Aim of the task:
Every line of the material below in which "value" shows up is to be located and copied.

Entries shown:

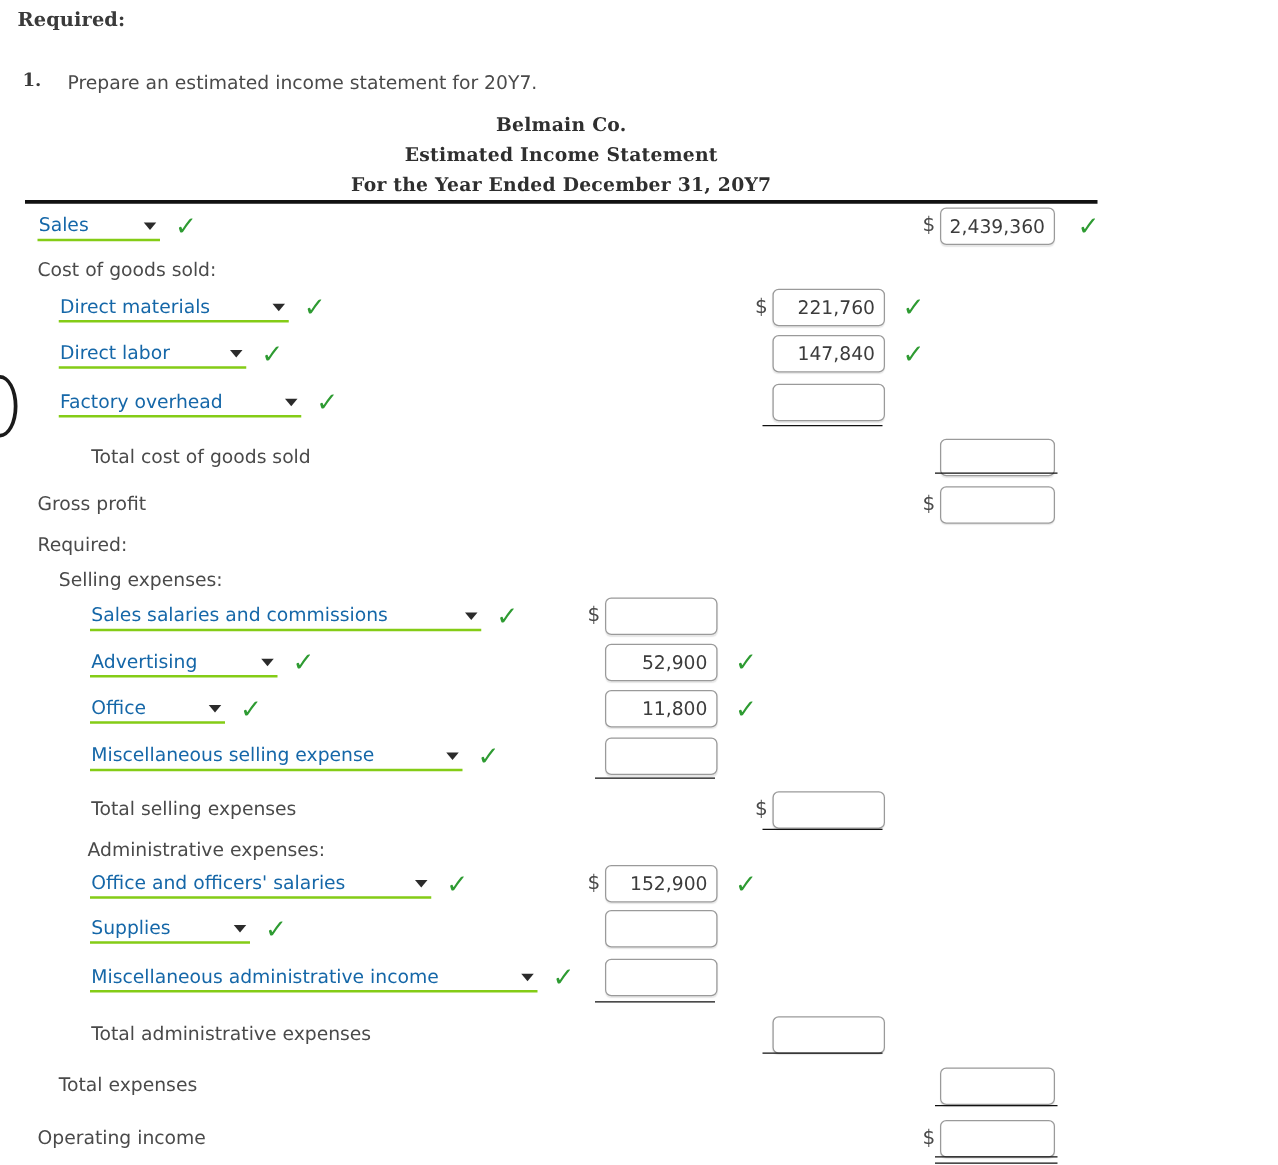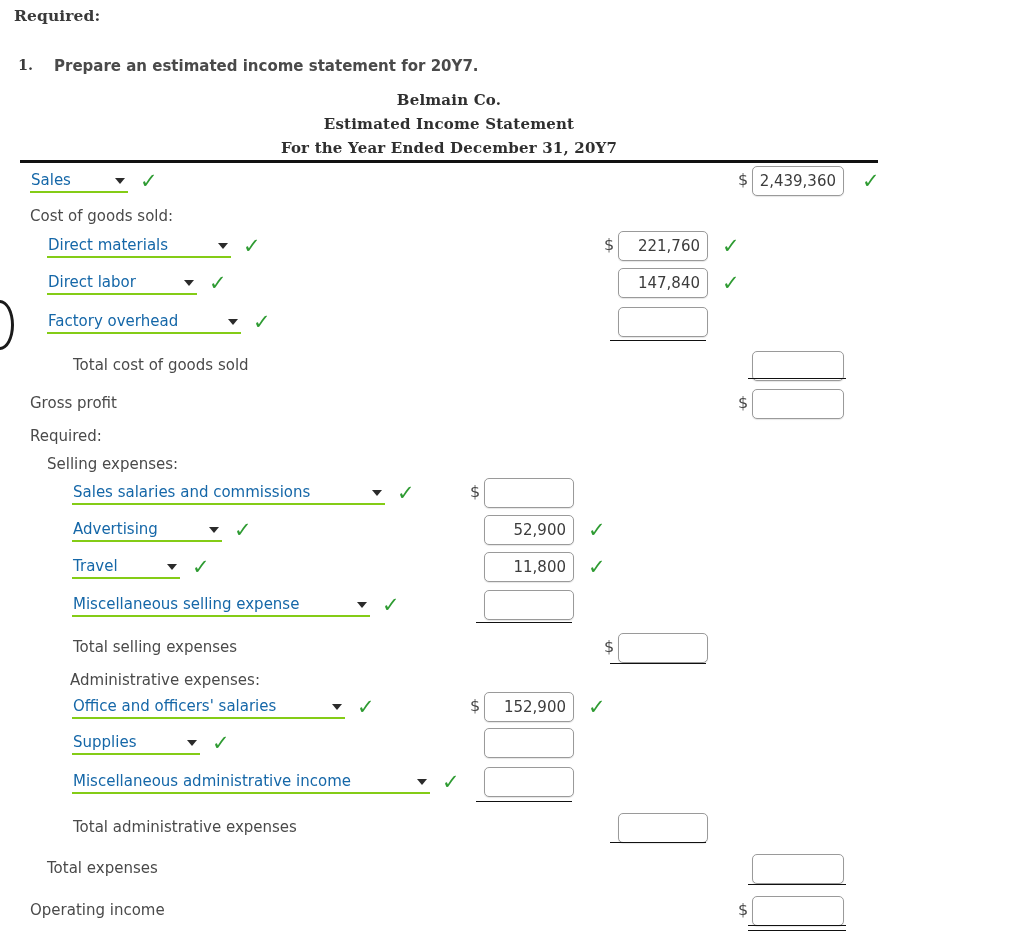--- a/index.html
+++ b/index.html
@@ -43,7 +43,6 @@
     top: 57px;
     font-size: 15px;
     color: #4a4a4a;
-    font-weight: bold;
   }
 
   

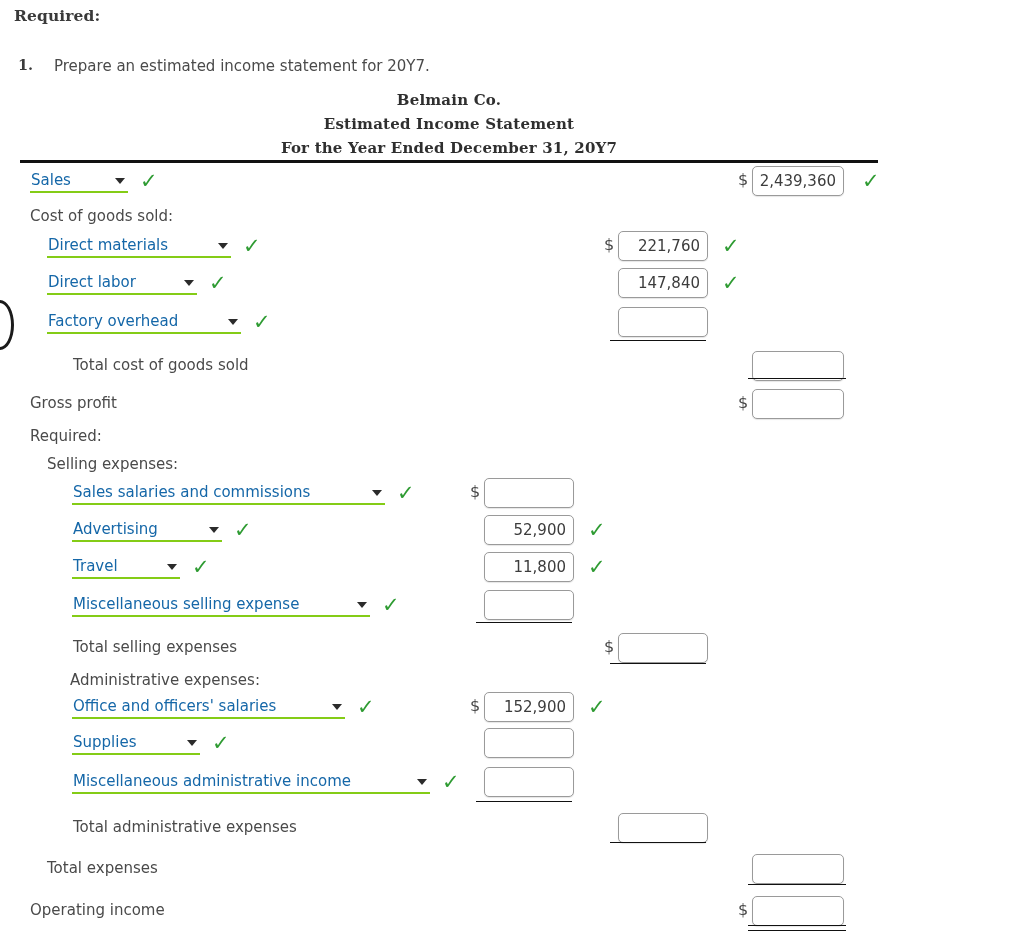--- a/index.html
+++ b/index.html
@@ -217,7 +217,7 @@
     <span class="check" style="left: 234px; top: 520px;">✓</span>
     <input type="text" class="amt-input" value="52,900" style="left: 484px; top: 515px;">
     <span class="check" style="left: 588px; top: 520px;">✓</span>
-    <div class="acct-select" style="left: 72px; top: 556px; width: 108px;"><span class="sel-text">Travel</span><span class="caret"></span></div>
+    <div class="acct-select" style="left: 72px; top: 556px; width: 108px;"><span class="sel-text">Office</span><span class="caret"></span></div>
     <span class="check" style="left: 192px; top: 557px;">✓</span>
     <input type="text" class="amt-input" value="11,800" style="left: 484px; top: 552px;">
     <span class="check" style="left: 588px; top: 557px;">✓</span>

Answer:
     <input type="text" class="amt-input" value="52,900" style="left: 484px; top: 515px;">
     <input type="text" class="amt-input" value="11,800" style="left: 484px; top: 552px;">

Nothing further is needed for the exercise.